*Your objective*:
In the data below, find the line containing "html: <div>Tag</div> ->"; transcribe it and each line after it exactly, through the last, skipping pictures.

------------------------------------------------

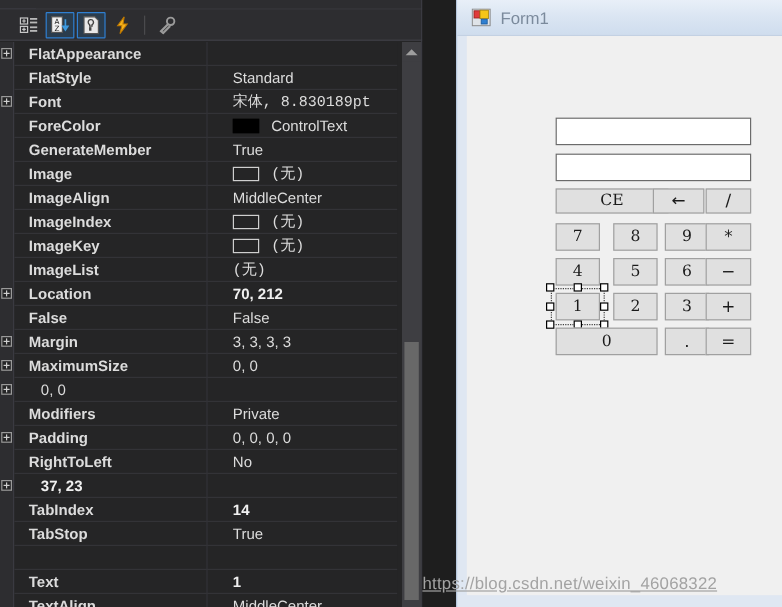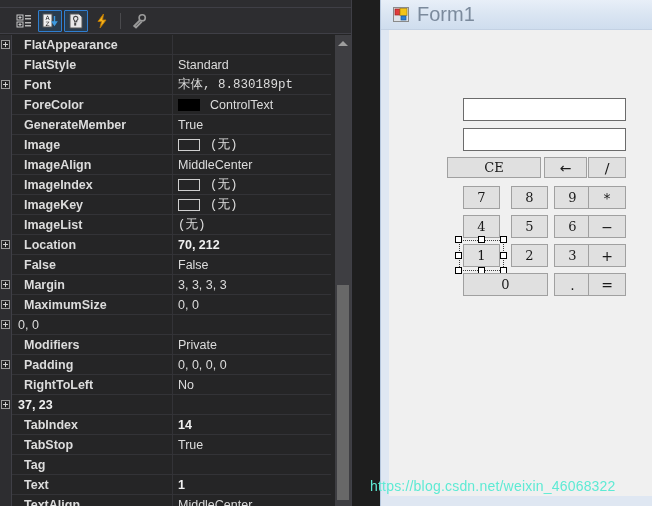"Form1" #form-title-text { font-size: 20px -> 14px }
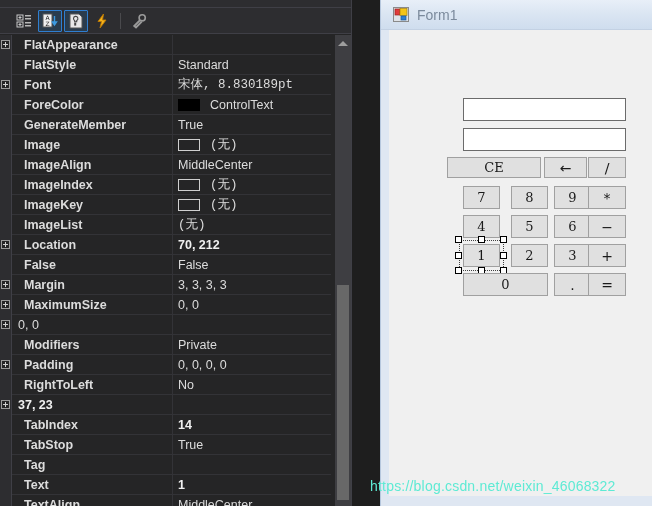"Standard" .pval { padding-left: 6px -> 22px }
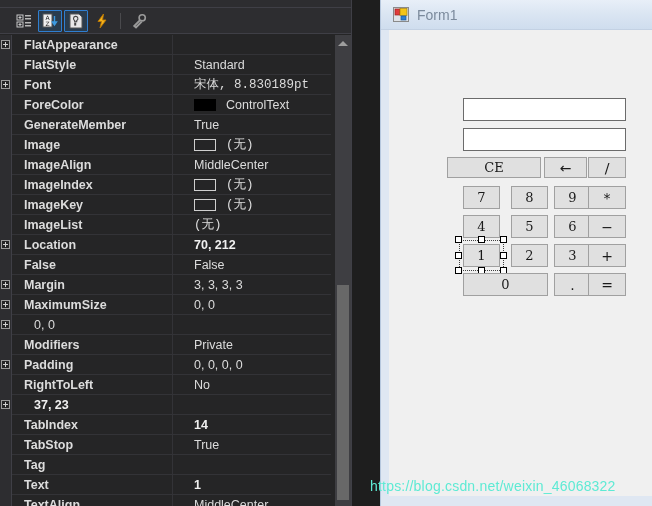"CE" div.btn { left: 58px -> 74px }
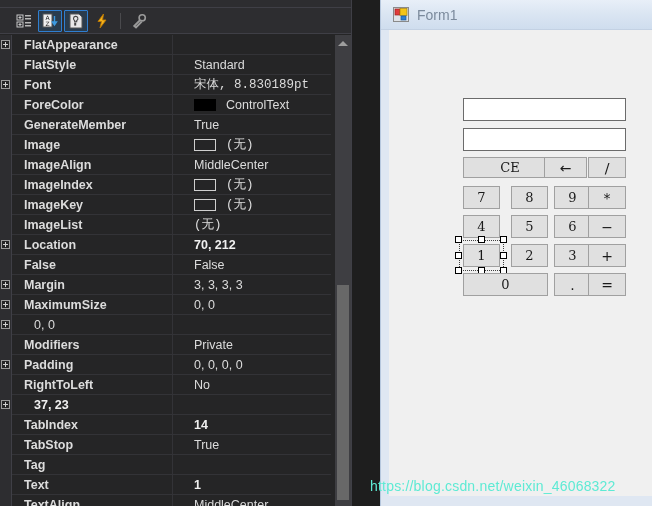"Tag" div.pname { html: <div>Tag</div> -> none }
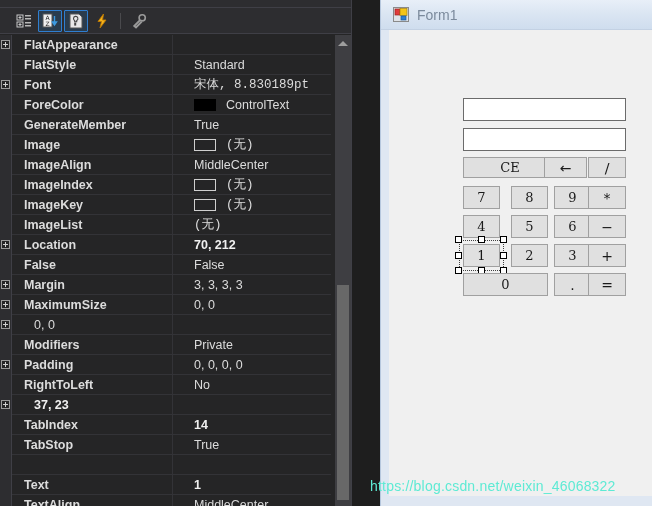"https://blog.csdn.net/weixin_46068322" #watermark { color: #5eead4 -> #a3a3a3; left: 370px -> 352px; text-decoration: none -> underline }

------------------------------------------------

*Expected output*:
"Tag" div.pname { html: <div>Tag</div> -> none }
"https://blog.csdn.net/weixin_46068322" #watermark { color: #5eead4 -> #a3a3a3; left: 370px -> 352px; text-decoration: none -> underline }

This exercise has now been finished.